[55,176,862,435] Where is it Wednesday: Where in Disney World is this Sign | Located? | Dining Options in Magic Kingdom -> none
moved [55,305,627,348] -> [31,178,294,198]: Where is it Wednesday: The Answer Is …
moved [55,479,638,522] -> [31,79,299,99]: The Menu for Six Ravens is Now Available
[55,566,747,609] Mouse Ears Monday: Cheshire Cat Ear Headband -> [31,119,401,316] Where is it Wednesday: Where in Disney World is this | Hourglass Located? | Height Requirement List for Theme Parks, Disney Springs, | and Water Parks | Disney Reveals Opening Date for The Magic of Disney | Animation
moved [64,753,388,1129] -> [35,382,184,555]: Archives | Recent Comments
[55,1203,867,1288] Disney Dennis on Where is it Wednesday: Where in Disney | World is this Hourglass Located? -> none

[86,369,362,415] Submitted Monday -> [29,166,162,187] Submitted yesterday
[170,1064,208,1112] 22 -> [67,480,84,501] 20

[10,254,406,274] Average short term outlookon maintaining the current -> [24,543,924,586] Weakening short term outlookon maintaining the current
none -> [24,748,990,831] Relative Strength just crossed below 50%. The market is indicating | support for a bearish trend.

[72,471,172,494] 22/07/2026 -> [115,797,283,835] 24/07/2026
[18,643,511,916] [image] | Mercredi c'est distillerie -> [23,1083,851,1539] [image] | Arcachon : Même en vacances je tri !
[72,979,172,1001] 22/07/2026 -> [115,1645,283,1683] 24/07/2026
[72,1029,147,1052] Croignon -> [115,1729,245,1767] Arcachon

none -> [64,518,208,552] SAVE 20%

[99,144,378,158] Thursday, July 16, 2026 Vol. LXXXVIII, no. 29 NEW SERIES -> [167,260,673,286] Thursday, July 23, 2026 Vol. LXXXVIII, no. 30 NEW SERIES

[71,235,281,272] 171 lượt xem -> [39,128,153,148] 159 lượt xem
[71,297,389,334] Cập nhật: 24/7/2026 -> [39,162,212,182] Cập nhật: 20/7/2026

# [Exercise objective]
Beginning at the top of the records above, transcribe each line exactly up to and including the line that holds "moved [55,305,627,348] ->".

# [The completed task]
[55,176,862,435] Where is it Wednesday: Where in Disney World is this Sign | Located? | Dining Options in Magic Kingdom -> none
moved [55,305,627,348] -> [31,178,294,198]: Where is it Wednesday: The Answer Is …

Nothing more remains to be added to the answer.